Também participaram do evento o coordenador da Infância e Juventude do Tribunal de Justiça, juiz Cláudio Daltro; o procurador do Trabalho Marcos de Jesus; a secretária municipal de Assistência Social de Vitória da Conquista, Nádia Márcia Campos; o presidente da Fundacem, César Montes; o presidente da subseção da Ordem dos Advogados do Brasil (OAB) em Vitória da Conquista, Guttenberg Macedo Júnior, dentre outros.
A primeira palestra do evento, sobre ‘Intervenção judicial sobre o orçamento público e a prioridade absoluta na Infância e Juventude’, foi feita pela procuradora do Trabalho Rosângela Lacerda, e teve como debatedor o promotor de Justiça da Infância e Juventude de Vitória da Conquista, Marcos Coelho, e como moderador o advogado do Núcleo de Defesa da Criança e do Adolescente da Uesb, Michael Alencar Lima. Abrindo os debates sobre o tema, Marcos Coelho chamou atenção para duas previsões constitucionais (do art. 204, que trata das ações governamentais na área da assistência social) que passam despercebidas de todos: a questão da descentralização político-administrativa e a participação popular, por meio de organizações representativas, na formulação das políticas e no controle das ações em todos os níveis.

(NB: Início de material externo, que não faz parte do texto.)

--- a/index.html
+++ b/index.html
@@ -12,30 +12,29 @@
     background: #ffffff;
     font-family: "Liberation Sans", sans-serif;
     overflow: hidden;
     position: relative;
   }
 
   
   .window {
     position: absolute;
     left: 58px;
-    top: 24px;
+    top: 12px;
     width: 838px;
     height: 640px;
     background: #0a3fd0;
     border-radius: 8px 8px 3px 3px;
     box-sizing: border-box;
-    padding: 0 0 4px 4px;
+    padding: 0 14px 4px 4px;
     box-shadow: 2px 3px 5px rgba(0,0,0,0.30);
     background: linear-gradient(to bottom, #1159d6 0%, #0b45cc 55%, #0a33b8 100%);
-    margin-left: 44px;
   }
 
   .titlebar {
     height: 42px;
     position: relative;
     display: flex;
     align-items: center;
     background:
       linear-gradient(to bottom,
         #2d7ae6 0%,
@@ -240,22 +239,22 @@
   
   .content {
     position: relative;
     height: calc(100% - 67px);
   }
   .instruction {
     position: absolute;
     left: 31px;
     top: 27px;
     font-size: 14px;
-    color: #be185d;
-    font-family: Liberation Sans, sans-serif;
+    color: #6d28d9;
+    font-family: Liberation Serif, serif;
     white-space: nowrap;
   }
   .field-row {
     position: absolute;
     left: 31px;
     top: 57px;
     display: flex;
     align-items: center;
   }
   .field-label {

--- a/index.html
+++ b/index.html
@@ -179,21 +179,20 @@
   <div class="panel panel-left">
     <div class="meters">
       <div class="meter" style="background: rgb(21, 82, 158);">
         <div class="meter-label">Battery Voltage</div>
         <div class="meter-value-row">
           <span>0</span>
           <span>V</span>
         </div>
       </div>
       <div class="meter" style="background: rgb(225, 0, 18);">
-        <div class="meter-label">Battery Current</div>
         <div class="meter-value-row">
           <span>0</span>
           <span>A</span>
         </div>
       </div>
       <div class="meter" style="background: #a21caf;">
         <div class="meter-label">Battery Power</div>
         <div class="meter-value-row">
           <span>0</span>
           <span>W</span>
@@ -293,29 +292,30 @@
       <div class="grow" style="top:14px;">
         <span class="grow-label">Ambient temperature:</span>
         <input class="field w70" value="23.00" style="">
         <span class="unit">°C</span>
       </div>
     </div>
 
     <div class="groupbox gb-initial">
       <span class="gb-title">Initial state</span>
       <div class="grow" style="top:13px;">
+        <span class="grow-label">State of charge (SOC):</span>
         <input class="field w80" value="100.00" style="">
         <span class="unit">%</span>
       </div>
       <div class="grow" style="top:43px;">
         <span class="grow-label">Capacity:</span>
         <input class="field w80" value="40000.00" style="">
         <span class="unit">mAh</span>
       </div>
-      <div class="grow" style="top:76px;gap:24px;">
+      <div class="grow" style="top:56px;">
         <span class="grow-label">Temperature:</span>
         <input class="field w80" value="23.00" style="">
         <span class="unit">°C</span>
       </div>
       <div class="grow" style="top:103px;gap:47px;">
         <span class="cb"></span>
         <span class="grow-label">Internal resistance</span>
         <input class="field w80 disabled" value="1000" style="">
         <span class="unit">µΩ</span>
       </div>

Segundo o promotor de Justiça, a Constituição Federal previu esta democracia participativa porque quis assegurar que, cada vez mais, a sociedade civil seja protagonista nas decisões sobre as políticas públicas. Mas, lamentou Marcos Coelho, há uma má vontade da maioria dos participantes dos conselhos de direitos em participarem das reuniões do CMDCA. “A política pública na área da Infância e Juventude está sendo discutida ali naquele palco. Se a sociedade não assumir o seu papel, o que vai ocorrer? O chefe do poder político vai ‘deitar e rolar’, e tomara que ele seja uma pessoa séria. Mas se ele fizer qualquer coisa errada, qual a moral que nós da sociedade teremos para poder criticar se nós não participamos na instância correta?”, protestou o promotor de Justiça, conclamando todos a participarem ativamente desses conselhos, até para legitimar a atuação do Ministério Público. “Se vocês não ocuparem os Conselhos e acharem que eles são coisa muito séria e continuarem se omitindo no seu município, nada vai mudar. Vocês podem participar de dezenas de ciclos, ouvir dezenas de palestras, mas nada vai mudar!”, concluiu.